=== What you need to do ===
Copy each line of the listing where the word "female" can be found.

=== Given data ===
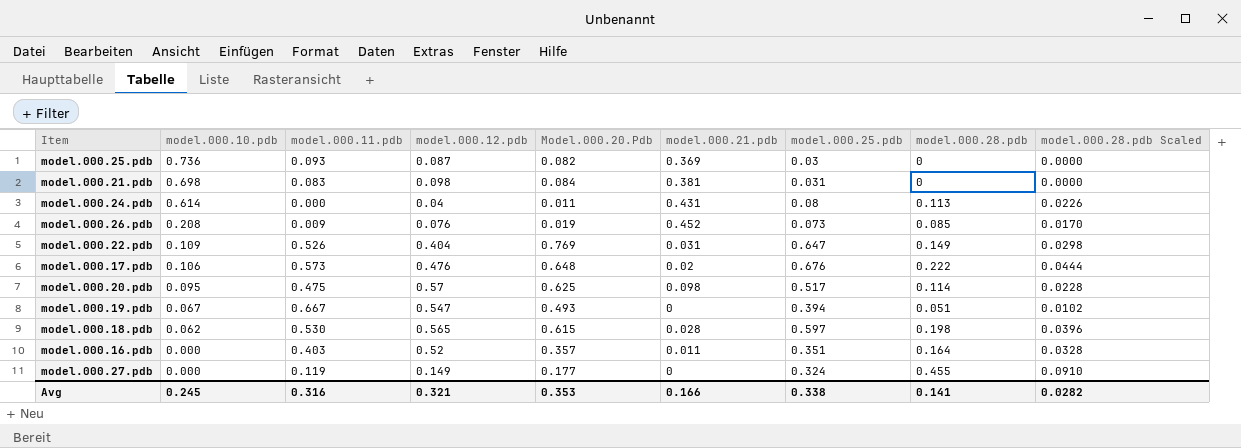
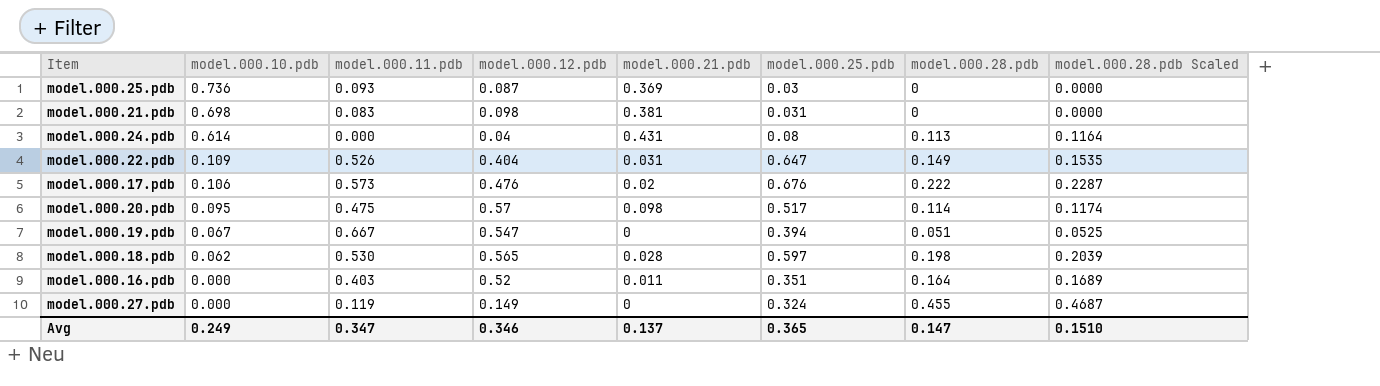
column Model.000.20.Pdb | position: 5 -> none
column model.000.28.pdb Scaled | formula: [model.000.28.pdb] * 0.2 -> [model.000.28.pdb] * 1.03
row model.000.26.pdb: 0.208 | 0.009 | 0.076 | 0.019 | 0.452 | 0.073 | 0.085 | 0.0170 -> none
Avg | model.000.10.pdb: 0.245 -> 0.249
Avg | model.000.11.pdb: 0.316 -> 0.347
Avg | model.000.12.pdb: 0.321 -> 0.346
Avg | model.000.21.pdb: 0.166 -> 0.137
Avg | model.000.25.pdb: 0.338 -> 0.365
Avg | model.000.28.pdb: 0.141 -> 0.147
Avg | model.000.28.pdb Scaled: 0.0282 -> 0.1510

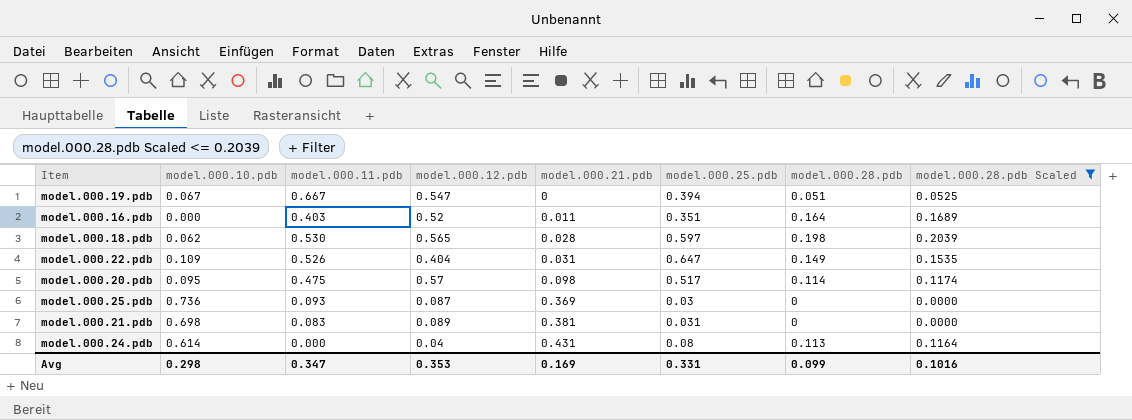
filter: none -> model.000.28.pdb Scaled <= 0.2039
row order: model.000.10.pdb descending -> model.000.21.pdb ascending
model.000.21.pdb | model.000.12.pdb: 0.098 -> 0.089
Avg | model.000.10.pdb: 0.249 -> 0.298
Avg | model.000.12.pdb: 0.346 -> 0.353
Avg | model.000.21.pdb: 0.137 -> 0.169
Avg | model.000.25.pdb: 0.365 -> 0.331
Avg | model.000.28.pdb: 0.147 -> 0.099
Avg | model.000.28.pdb Scaled: 0.1510 -> 0.1016

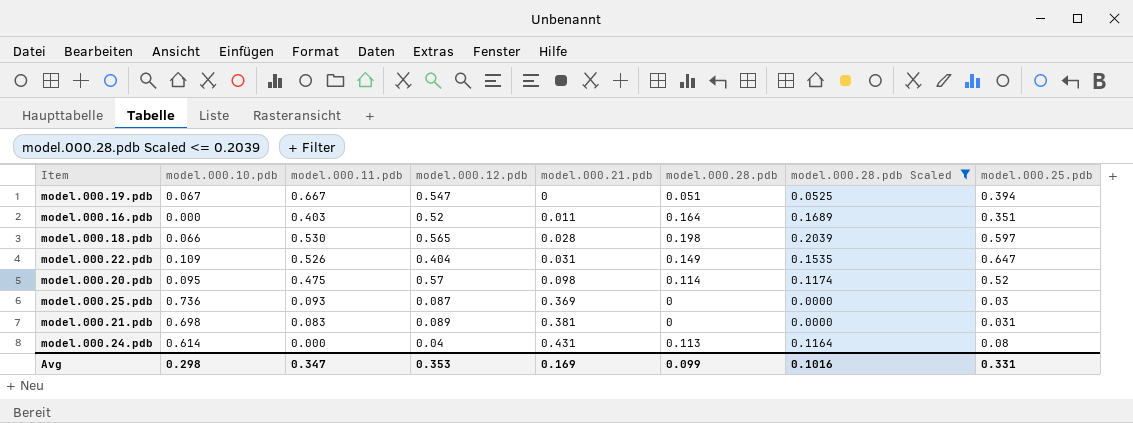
column model.000.25.pdb | position: 6 -> 8
model.000.18.pdb | model.000.10.pdb: 0.062 -> 0.066
model.000.20.pdb | model.000.25.pdb: 0.517 -> 0.52

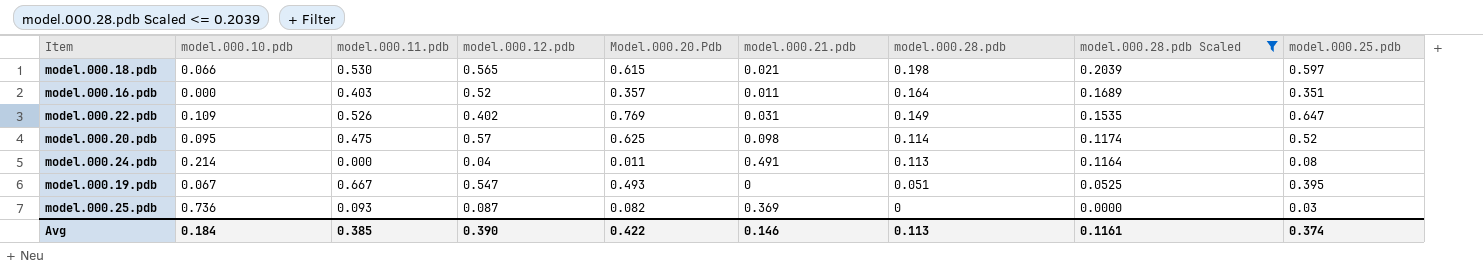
row order: model.000.21.pdb ascending -> model.000.28.pdb descending
column Model.000.20.Pdb | position: none -> 5
row model.000.21.pdb: 0.698 | 0.083 | 0.089 | 0.381 | 0 | 0.0000 | 0.031 -> none
model.000.18.pdb | model.000.21.pdb: 0.028 -> 0.021
model.000.22.pdb | model.000.12.pdb: 0.404 -> 0.402
model.000.24.pdb | model.000.10.pdb: 0.614 -> 0.214
model.000.24.pdb | model.000.21.pdb: 0.431 -> 0.491
model.000.19.pdb | model.000.25.pdb: 0.394 -> 0.395
Avg | model.000.10.pdb: 0.298 -> 0.184
Avg | model.000.11.pdb: 0.347 -> 0.385
Avg | model.000.12.pdb: 0.353 -> 0.390
Avg | model.000.21.pdb: 0.169 -> 0.146
Avg | model.000.28.pdb: 0.099 -> 0.113
Avg | model.000.28.pdb Scaled: 0.1016 -> 0.1161
Avg | model.000.25.pdb: 0.331 -> 0.374

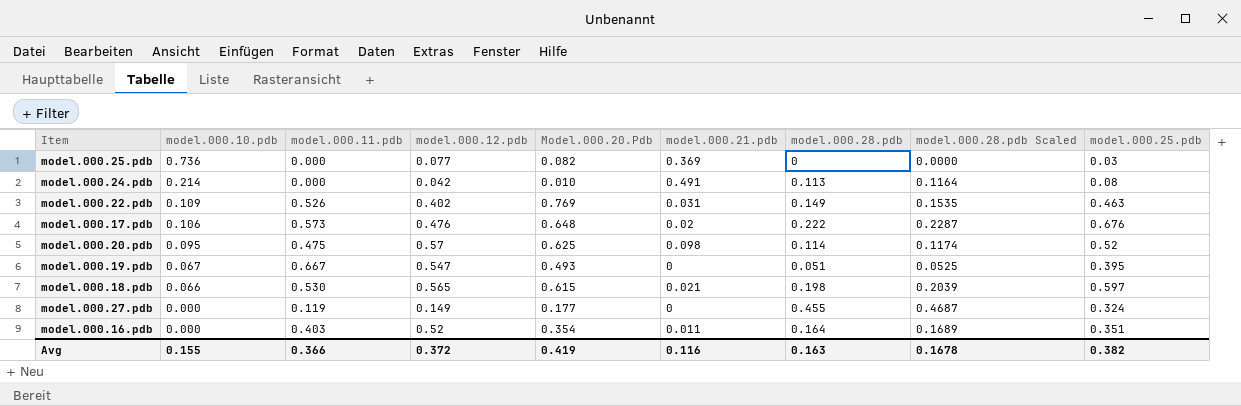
filter: model.000.28.pdb Scaled <= 0.2039 -> none
row order: model.000.28.pdb descending -> model.000.10.pdb descending
model.000.25.pdb | model.000.11.pdb: 0.093 -> 0.000
model.000.25.pdb | model.000.12.pdb: 0.087 -> 0.077
model.000.24.pdb | model.000.12.pdb: 0.04 -> 0.042
model.000.24.pdb | Model.000.20.Pdb: 0.011 -> 0.010
model.000.22.pdb | model.000.25.pdb: 0.647 -> 0.463
model.000.16.pdb | Model.000.20.Pdb: 0.357 -> 0.354
Avg | model.000.10.pdb: 0.184 -> 0.155
Avg | model.000.11.pdb: 0.385 -> 0.366
Avg | model.000.12.pdb: 0.390 -> 0.372
Avg | Model.000.20.Pdb: 0.422 -> 0.419
Avg | model.000.21.pdb: 0.146 -> 0.116
Avg | model.000.28.pdb: 0.113 -> 0.163
Avg | model.000.28.pdb Scaled: 0.1161 -> 0.1678
Avg | model.000.25.pdb: 0.374 -> 0.382

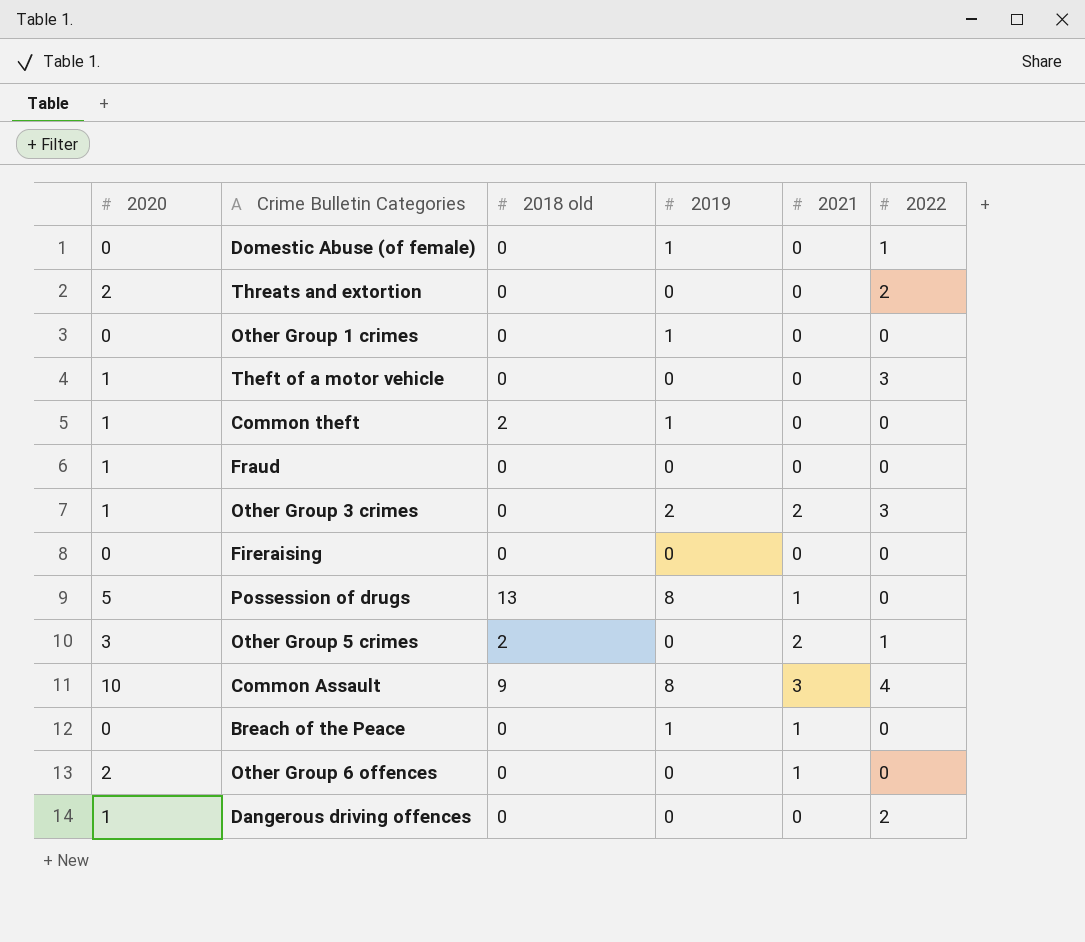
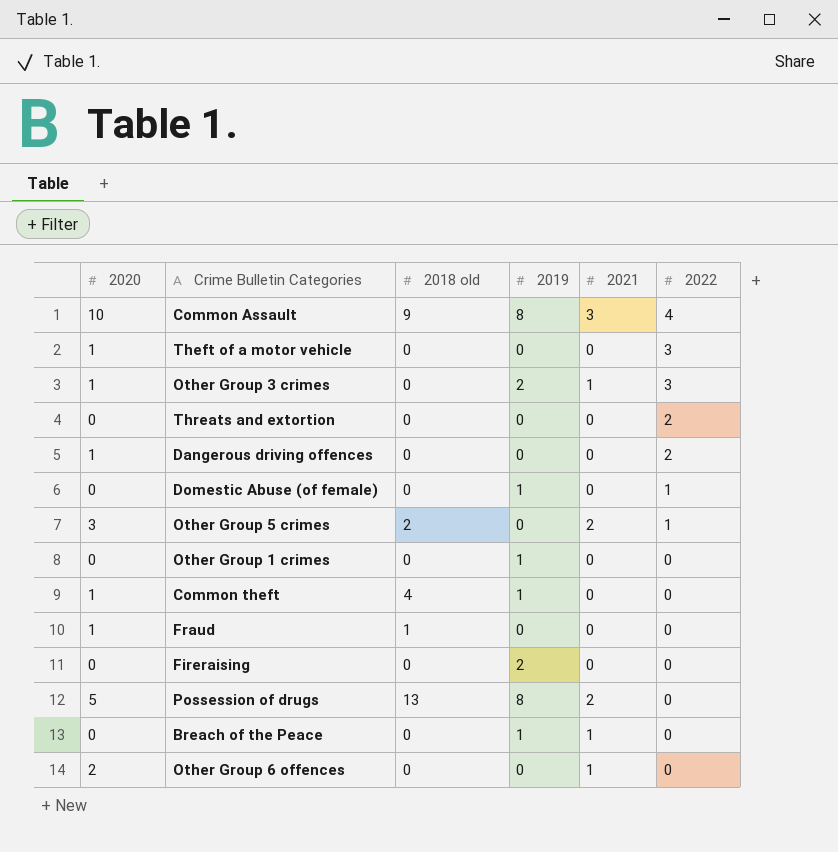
row order: none -> 2022 descending
Other Group 3 crimes | 2021: 2 -> 1
Threats and extortion | 2020: 2 -> 0
Common theft | 2018 old: 2 -> 4
Fraud | 2018 old: 0 -> 1
Fireraising | 2019: 0 -> 2
Possession of drugs | 2021: 1 -> 2

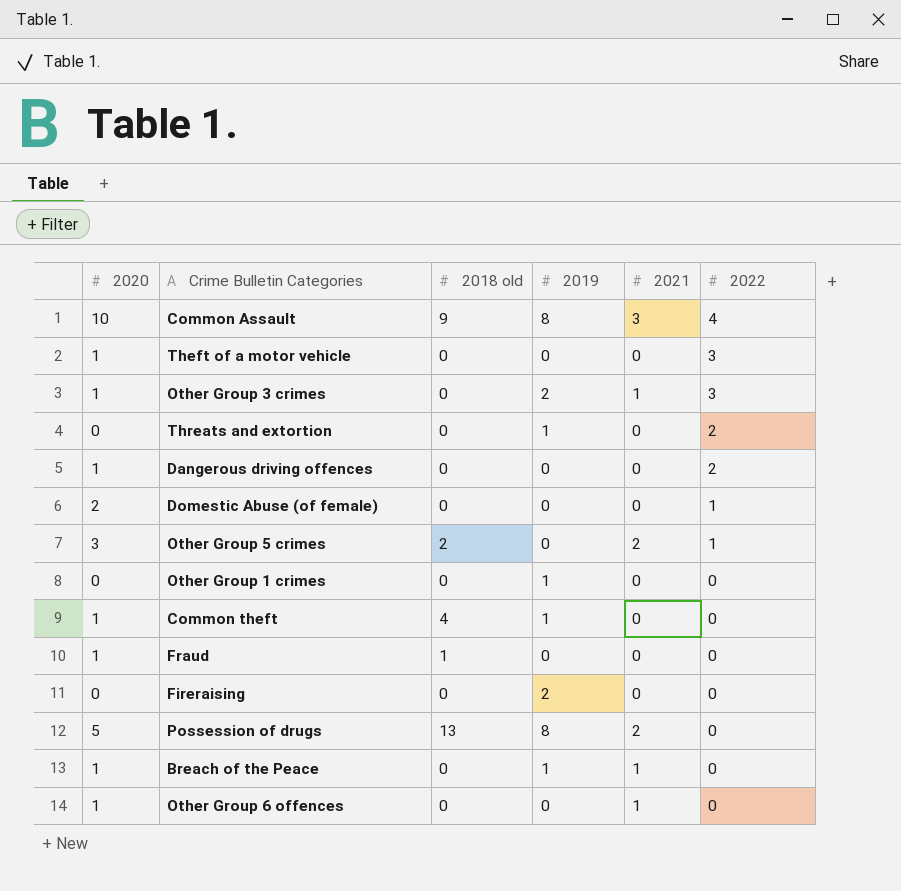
Threats and extortion | 2019: 0 -> 1
Domestic Abuse (of female) | 2020: 0 -> 2
Domestic Abuse (of female) | 2019: 1 -> 0
Breach of the Peace | 2020: 0 -> 1
Other Group 6 offences | 2020: 2 -> 1

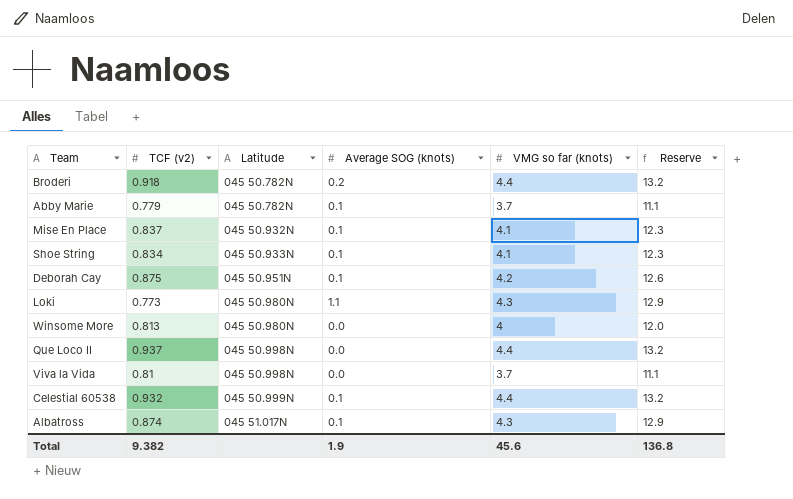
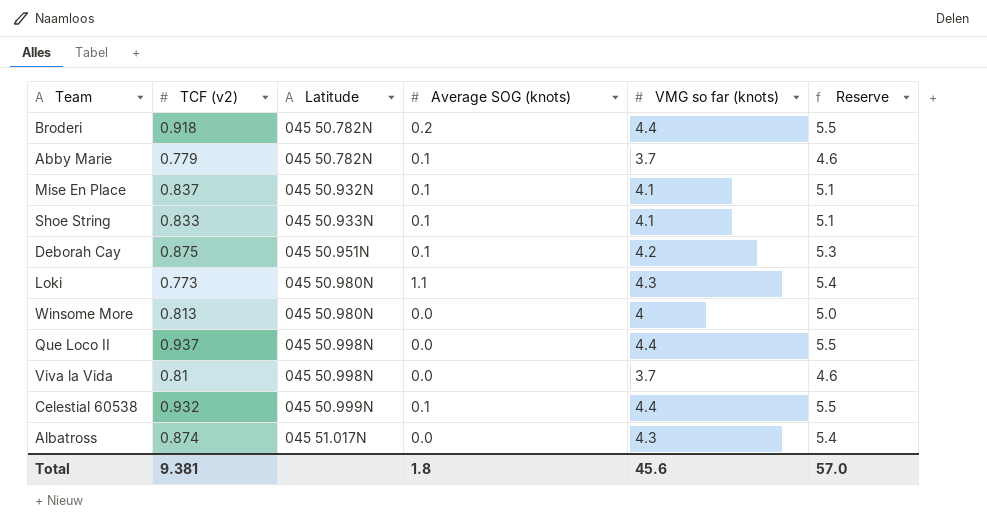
column Reserve | formula: [VMG so far (knots)] * 3 -> [VMG so far (knots)] * 1.25
Shoe String | TCF (v2): 0.834 -> 0.833
Albatross | Average SOG (knots): 0.1 -> 0.0
Total | TCF (v2): 9.382 -> 9.381
Total | Average SOG (knots): 1.9 -> 1.8
Total | Reserve: 136.8 -> 57.0

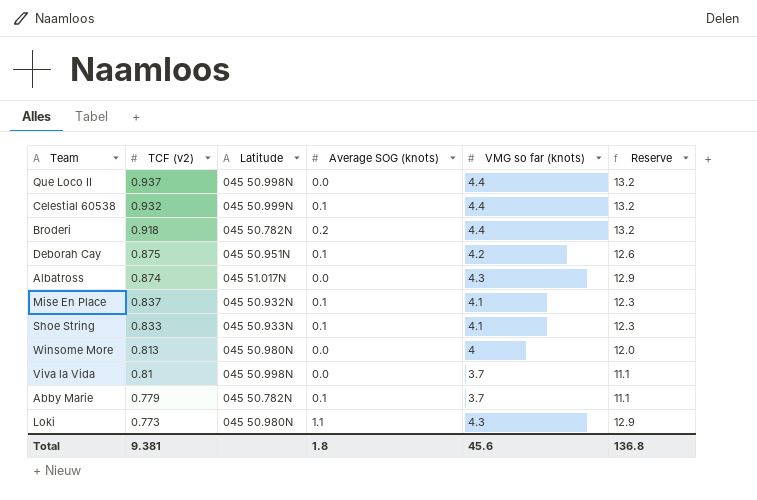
row order: Latitude ascending -> TCF (v2) descending
column Reserve | formula: [VMG so far (knots)] * 1.25 -> [VMG so far (knots)] * 3
Total | Reserve: 57.0 -> 136.8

=== Answer box ===
Domestic Abuse (of female) | 2020: 0 -> 2
Domestic Abuse (of female) | 2019: 1 -> 0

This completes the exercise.